--- Exercise details ---
Find the line containing "discount: 4946.51 -> none". Retype it and every later line of the records exactly, leaving out pictures.

(Excerpts from a dataset)
_ _ _

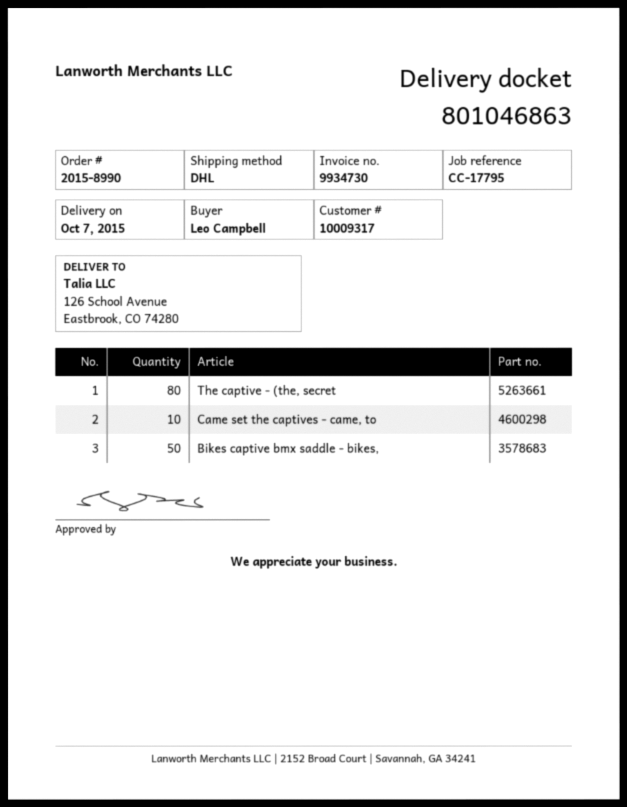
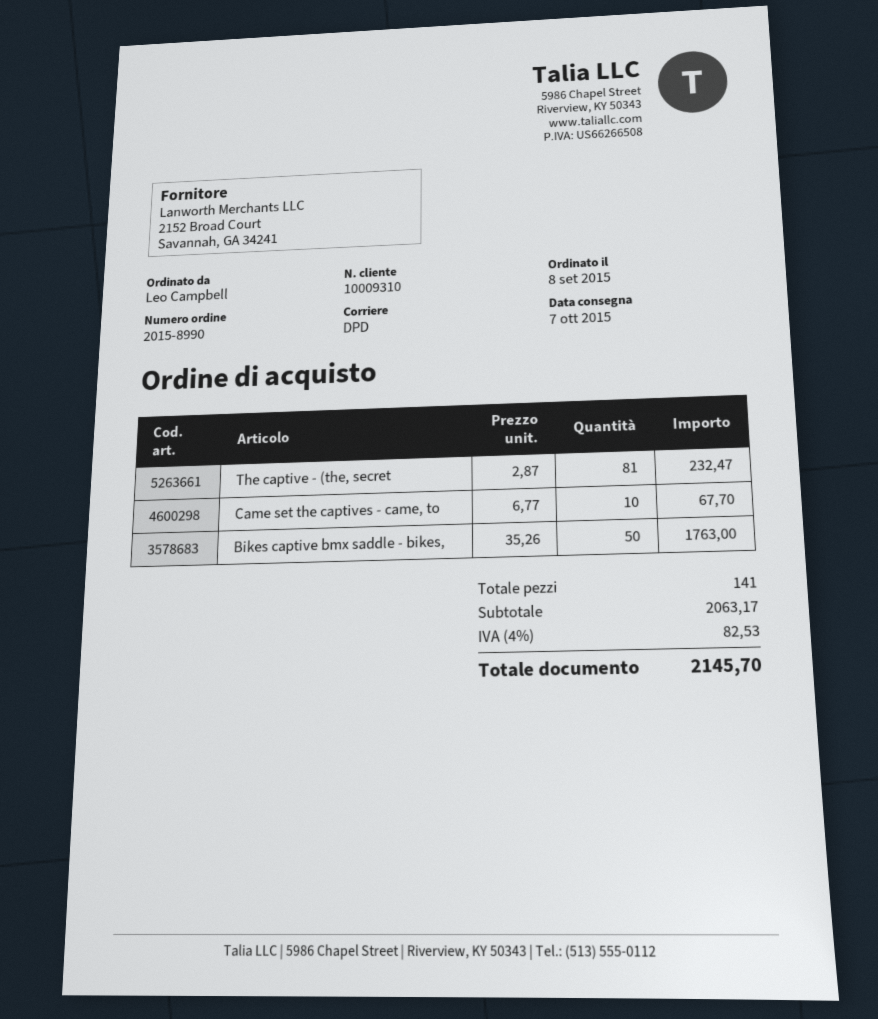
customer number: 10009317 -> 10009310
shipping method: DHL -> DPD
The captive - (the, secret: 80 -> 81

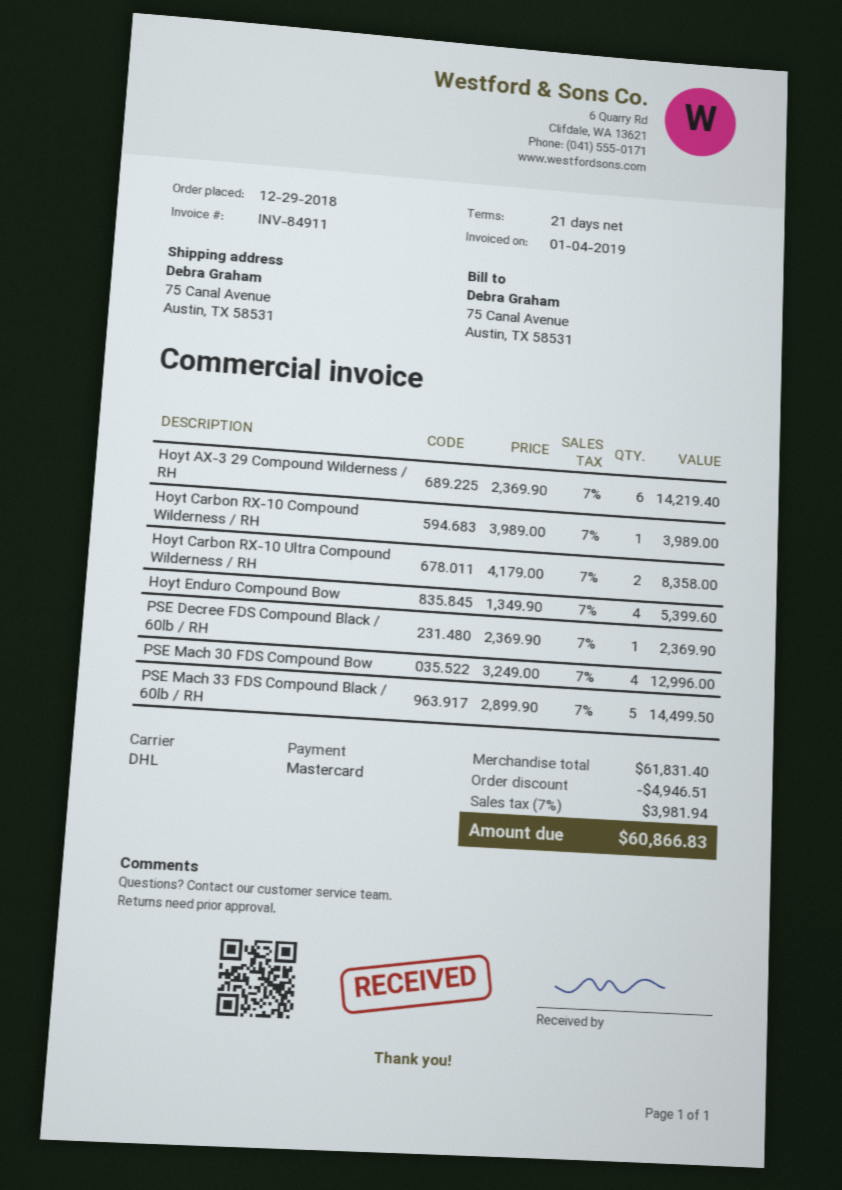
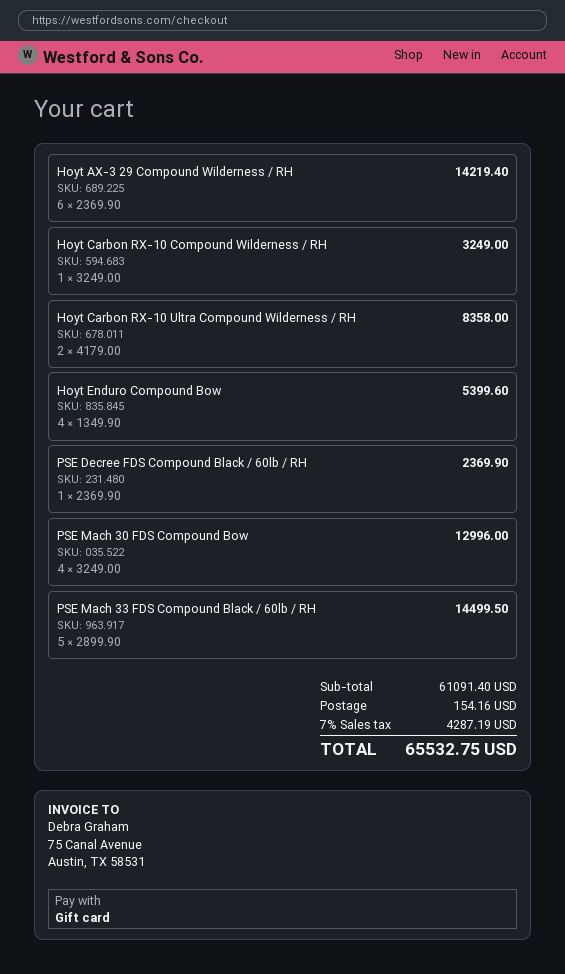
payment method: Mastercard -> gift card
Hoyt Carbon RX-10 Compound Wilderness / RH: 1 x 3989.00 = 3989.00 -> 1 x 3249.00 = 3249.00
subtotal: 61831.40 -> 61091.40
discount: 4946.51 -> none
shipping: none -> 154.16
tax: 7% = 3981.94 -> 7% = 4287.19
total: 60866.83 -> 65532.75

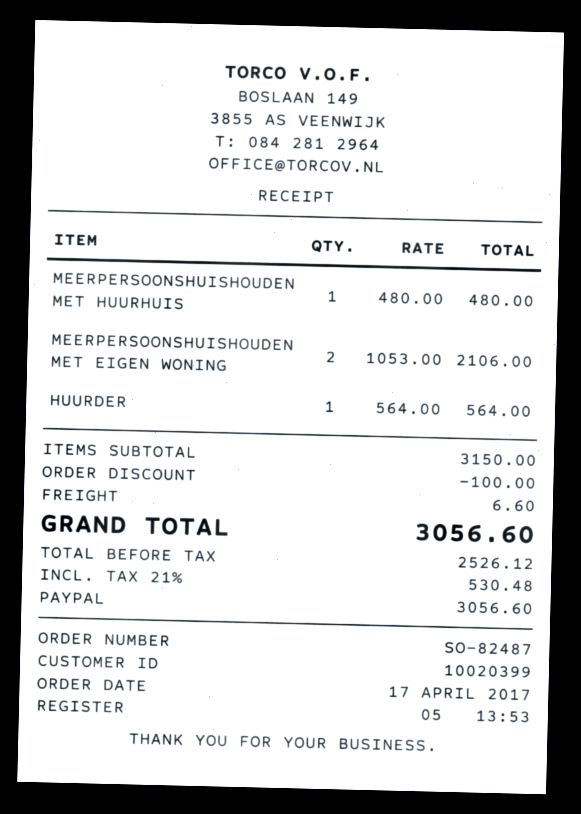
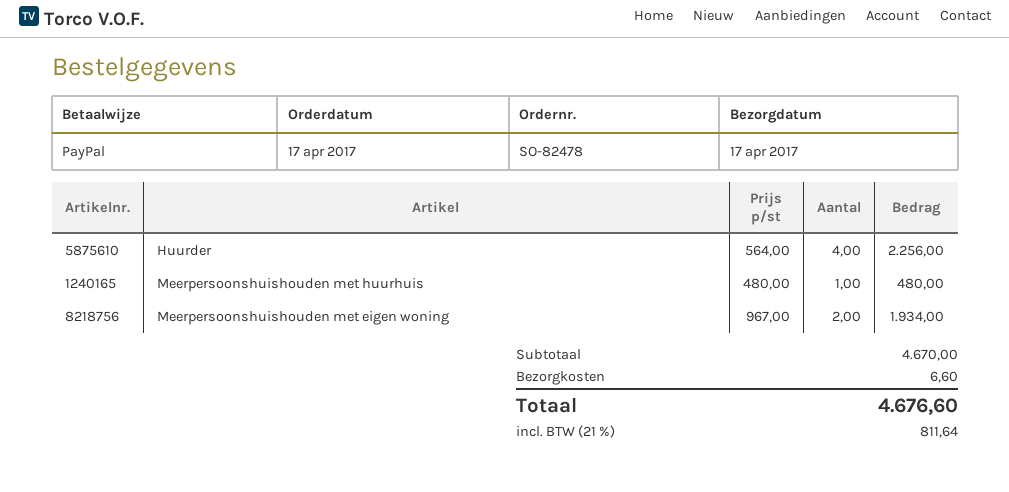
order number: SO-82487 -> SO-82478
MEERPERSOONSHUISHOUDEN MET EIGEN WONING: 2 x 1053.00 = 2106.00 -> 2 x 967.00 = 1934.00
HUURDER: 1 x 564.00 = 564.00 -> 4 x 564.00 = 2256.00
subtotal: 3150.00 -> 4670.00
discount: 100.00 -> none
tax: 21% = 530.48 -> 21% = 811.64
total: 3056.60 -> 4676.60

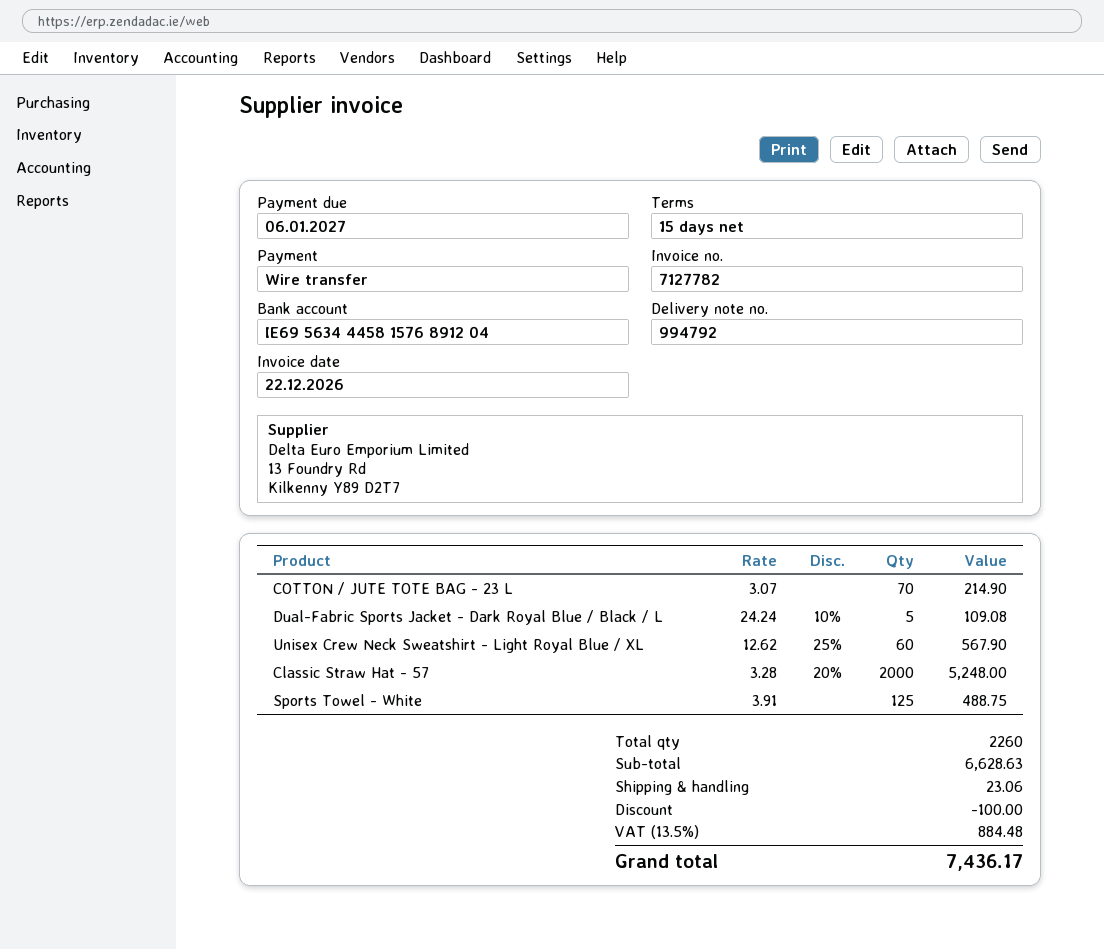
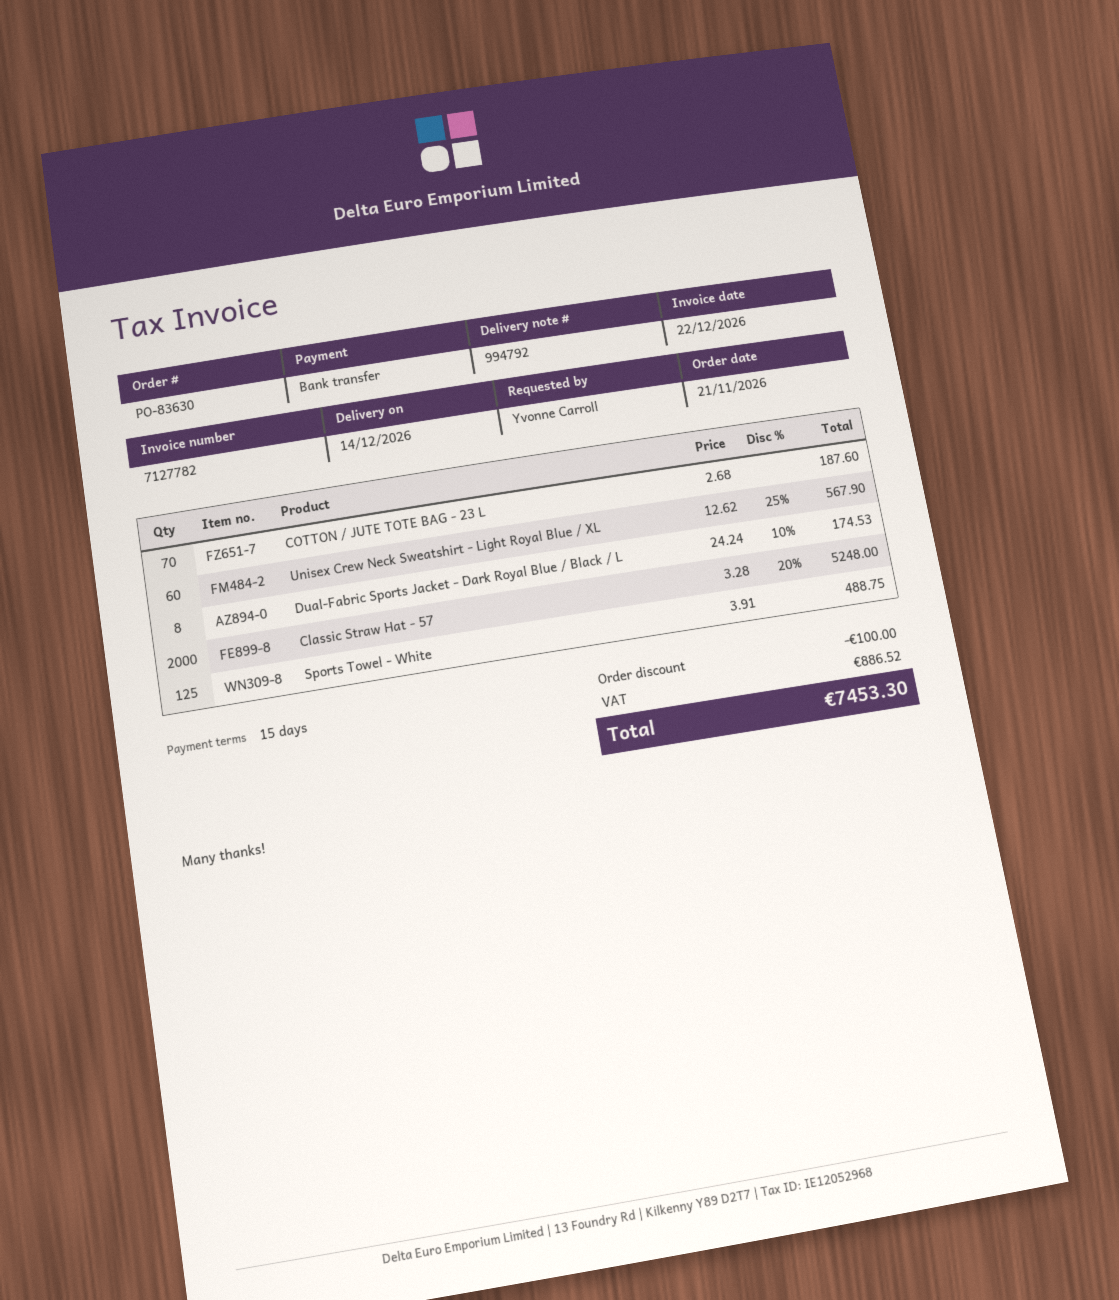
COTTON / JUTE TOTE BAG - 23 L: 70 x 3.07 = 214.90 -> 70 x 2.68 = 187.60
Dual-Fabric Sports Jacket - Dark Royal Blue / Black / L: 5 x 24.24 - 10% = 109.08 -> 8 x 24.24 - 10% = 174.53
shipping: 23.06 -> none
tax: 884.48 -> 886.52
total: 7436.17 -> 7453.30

_ _ _

--- Solution ---
discount: 4946.51 -> none
shipping: none -> 154.16
tax: 7% = 3981.94 -> 7% = 4287.19
total: 60866.83 -> 65532.75

order number: SO-82487 -> SO-82478
MEERPERSOONSHUISHOUDEN MET EIGEN WONING: 2 x 1053.00 = 2106.00 -> 2 x 967.00 = 1934.00
HUURDER: 1 x 564.00 = 564.00 -> 4 x 564.00 = 2256.00
subtotal: 3150.00 -> 4670.00
discount: 100.00 -> none
tax: 21% = 530.48 -> 21% = 811.64
total: 3056.60 -> 4676.60

COTTON / JUTE TOTE BAG - 23 L: 70 x 3.07 = 214.90 -> 70 x 2.68 = 187.60
Dual-Fabric Sports Jacket - Dark Royal Blue / Black / L: 5 x 24.24 - 10% = 109.08 -> 8 x 24.24 - 10% = 174.53
shipping: 23.06 -> none
tax: 884.48 -> 886.52
total: 7436.17 -> 7453.30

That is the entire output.